The need for all of your managers to understand finance stems from the core business goal: to generate profit. If your general management does not understand the processes and strategies involved in managing finances, then your company is reducing its chance of business survival and success.

Here are the core areas of finance that all of your managers should be aware of:

  • How the business generates profit (the income statement drivers)
  • How capital is invested (the balance sheet drivers)
  • How cash is generated and consumed in a business (why profit is different from cash)
  • How the business increases cash flow generation
  • Commercial KPIs and how they are used to drive performance (what measures of return are typically used and what drives this return)
  • How the business measures and manages commercial performance
  • How clients measure and manage their commercial performance
  • How the business’ products deliver a successful commercial outcome for its clients (demonstrating the value to clients of the products and services the business supplies)

All managers have a role to play in driving performance and reducing risk in their day-to-day activities. To this end, providing them with a practical understanding of finance is critical.

Using Business Simulations in Finance Training

Through activities and simulations designed to emulate genuine workplace context and scenarios, employees have the opportunity to develop their understanding and skills through first-hand practice. Finance training in the form of business simulations helps enable non-finance managers to gain a broader view of the business and appreciate how some decisions can ripple out and affect other areas of the business and, ultimately, the bottom line. Business simulations also allow for the collection of quantitative and qualitative data, which more traditional training methods simply can’t accommodate, helping learners make more informed decisions and change their behavior to better to contribute to the bottom line.

This experiential method of training is highly effective in building practical skills, insights and confidence, while giving managers a safe environment in which to learn and practice new skills. Simulations inject a level of competitiveness, increasing participants’ desire to achieve the learning objectives. The heightened engagement often stimulates accelerated performance and while generating data that can be used for feedback.

Simulations also give learners an opportunity to internalize new ideas and reflect on their effectiveness areas that need further support.
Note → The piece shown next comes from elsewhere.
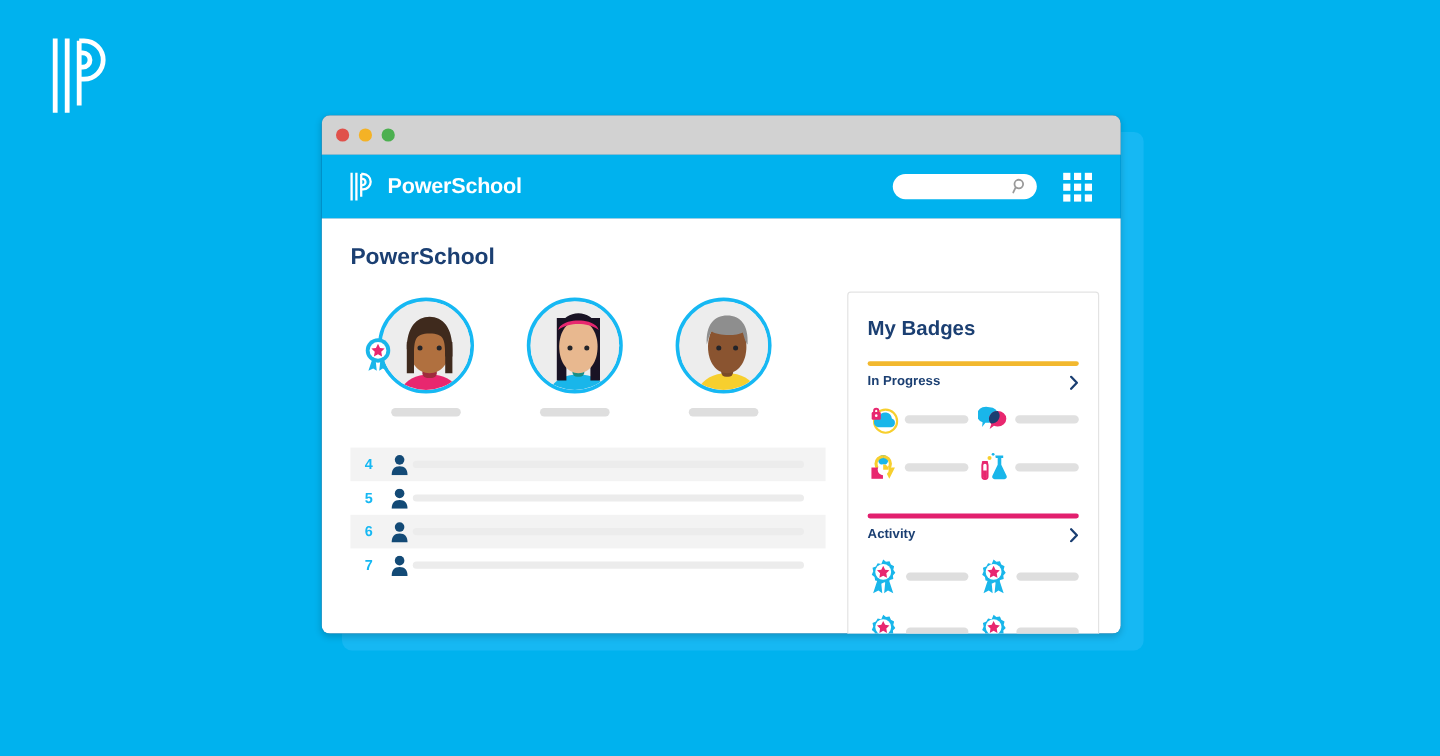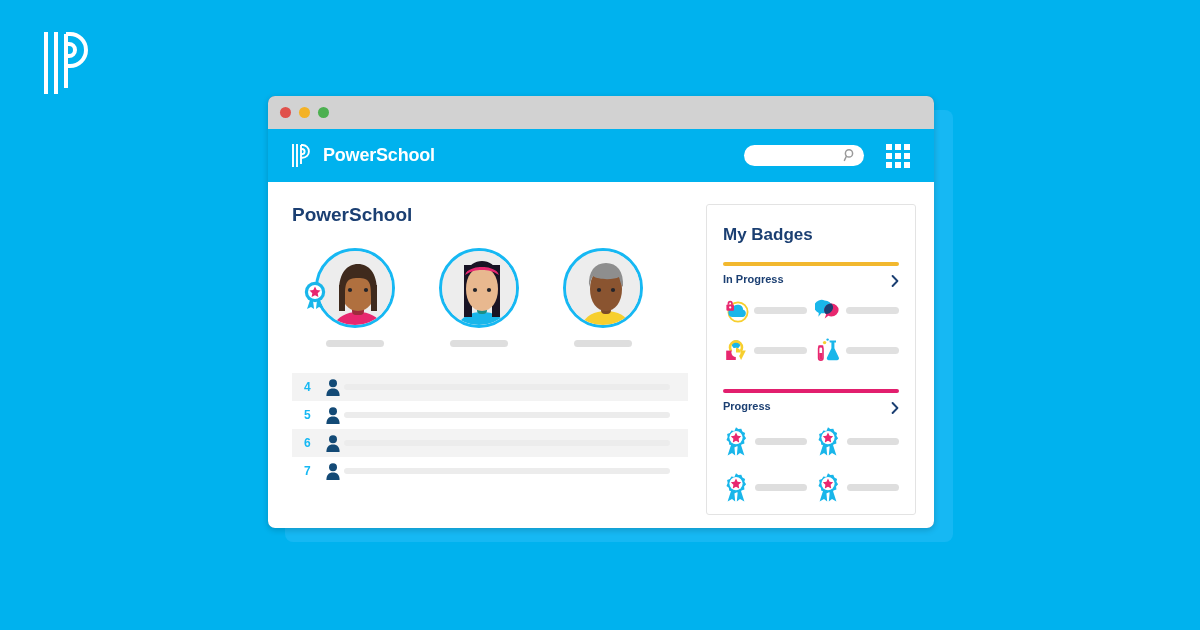"My Badges" .badges-card { margin-top: none -> 39px }
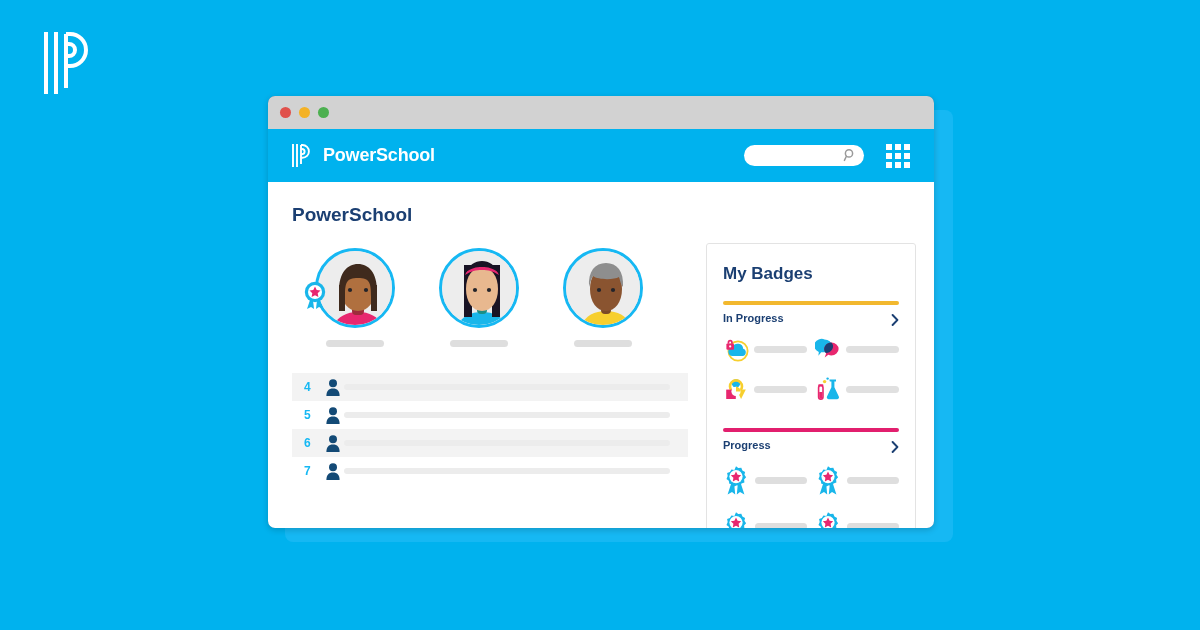"Progress" span.section-label { text: Progress -> Activity }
They encourage learners to actually use new skills and capabilities in the workplace following the success of their experiences during the learning process.

Business simulations engage learners at a much deeper level than other learning solutions such as seminars or e-learning. When they are immersed in an engaging business simulation, they quickly make the link between how their actions actually impact the numbers and, as a result, they work in a more business-focused way. For example, in a business simulation, managers might run a company from start-up through maturity, managing finance throughout. This simulation gives them first-hand experience and provides a memorable learning experience to draw on back in the workplace.